TASK MATERIAL →

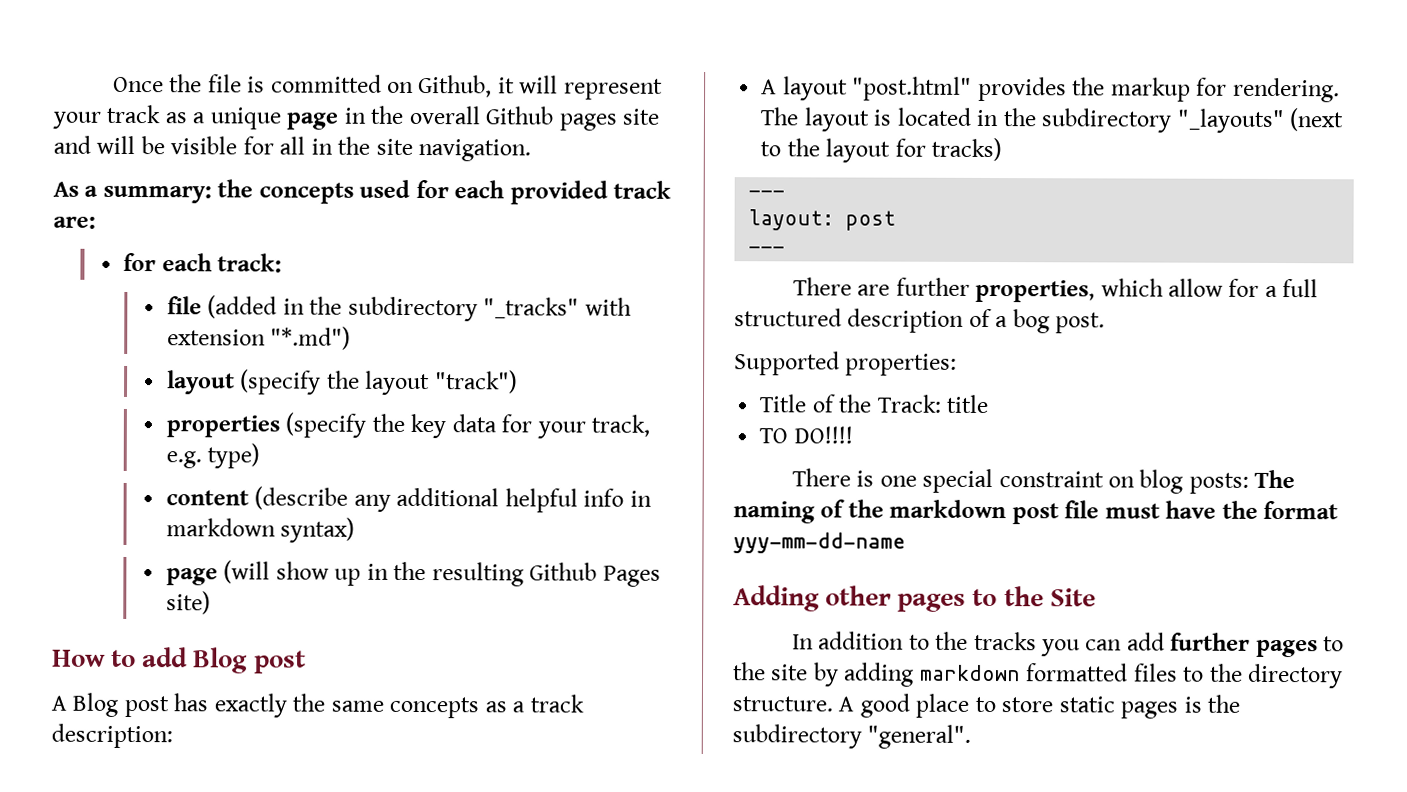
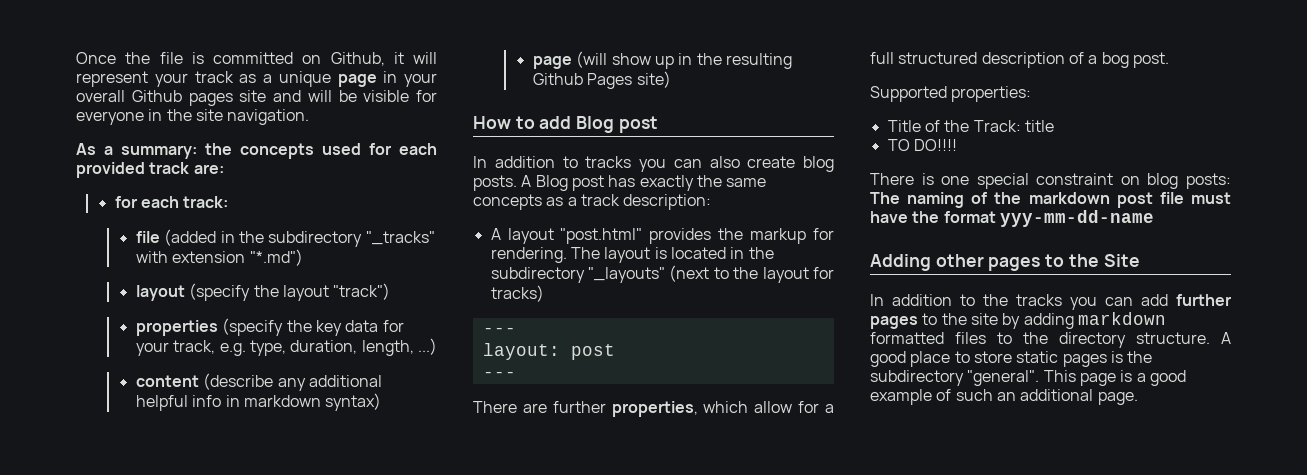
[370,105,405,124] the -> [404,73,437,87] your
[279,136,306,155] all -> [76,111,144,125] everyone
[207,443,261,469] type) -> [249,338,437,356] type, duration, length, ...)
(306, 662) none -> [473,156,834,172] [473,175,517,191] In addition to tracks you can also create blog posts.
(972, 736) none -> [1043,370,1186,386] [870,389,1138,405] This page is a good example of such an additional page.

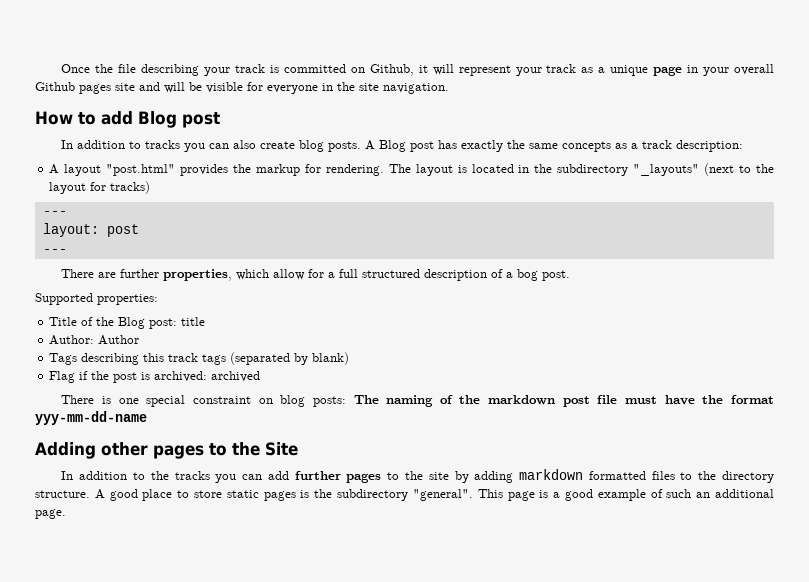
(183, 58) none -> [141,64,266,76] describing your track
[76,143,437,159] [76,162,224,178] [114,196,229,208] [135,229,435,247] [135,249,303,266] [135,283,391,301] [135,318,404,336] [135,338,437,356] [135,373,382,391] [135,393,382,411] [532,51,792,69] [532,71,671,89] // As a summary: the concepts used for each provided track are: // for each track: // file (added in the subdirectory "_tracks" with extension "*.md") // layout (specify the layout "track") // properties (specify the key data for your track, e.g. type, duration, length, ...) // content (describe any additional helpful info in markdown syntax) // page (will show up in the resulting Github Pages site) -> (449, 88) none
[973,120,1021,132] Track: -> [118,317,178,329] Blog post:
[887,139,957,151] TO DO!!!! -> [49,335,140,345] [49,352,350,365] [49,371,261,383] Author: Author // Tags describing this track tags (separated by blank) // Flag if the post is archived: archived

--

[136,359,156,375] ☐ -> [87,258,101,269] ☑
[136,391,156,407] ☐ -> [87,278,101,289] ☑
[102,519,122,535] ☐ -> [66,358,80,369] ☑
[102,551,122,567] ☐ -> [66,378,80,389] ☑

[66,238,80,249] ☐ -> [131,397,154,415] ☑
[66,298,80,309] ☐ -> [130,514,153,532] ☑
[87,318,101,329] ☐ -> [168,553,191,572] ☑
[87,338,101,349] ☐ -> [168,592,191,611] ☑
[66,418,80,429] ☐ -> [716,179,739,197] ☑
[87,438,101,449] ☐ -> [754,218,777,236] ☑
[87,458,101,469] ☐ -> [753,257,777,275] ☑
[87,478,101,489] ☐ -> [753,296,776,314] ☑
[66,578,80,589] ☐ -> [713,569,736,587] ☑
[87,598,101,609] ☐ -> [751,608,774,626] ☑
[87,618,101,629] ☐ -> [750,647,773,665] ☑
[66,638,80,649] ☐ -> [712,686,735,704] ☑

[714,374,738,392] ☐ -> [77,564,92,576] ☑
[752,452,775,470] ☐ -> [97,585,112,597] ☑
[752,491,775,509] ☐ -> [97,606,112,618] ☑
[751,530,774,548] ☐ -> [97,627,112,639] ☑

---

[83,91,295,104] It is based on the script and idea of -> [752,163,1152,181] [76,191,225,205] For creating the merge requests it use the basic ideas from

WHAT THE TASK REQUIRES → In the material above, find the line containing "[66,238,80,249] ☐ -> [131,397,154,415] ☑" and the line containing "[66,578,80,589] ☐ -> [713,569,736,587] ☑", then write out exactly those two lines and every line between them, and nothing more.

RESULT →
[66,238,80,249] ☐ -> [131,397,154,415] ☑
[66,298,80,309] ☐ -> [130,514,153,532] ☑
[87,318,101,329] ☐ -> [168,553,191,572] ☑
[87,338,101,349] ☐ -> [168,592,191,611] ☑
[66,418,80,429] ☐ -> [716,179,739,197] ☑
[87,438,101,449] ☐ -> [754,218,777,236] ☑
[87,458,101,469] ☐ -> [753,257,777,275] ☑
[87,478,101,489] ☐ -> [753,296,776,314] ☑
[66,578,80,589] ☐ -> [713,569,736,587] ☑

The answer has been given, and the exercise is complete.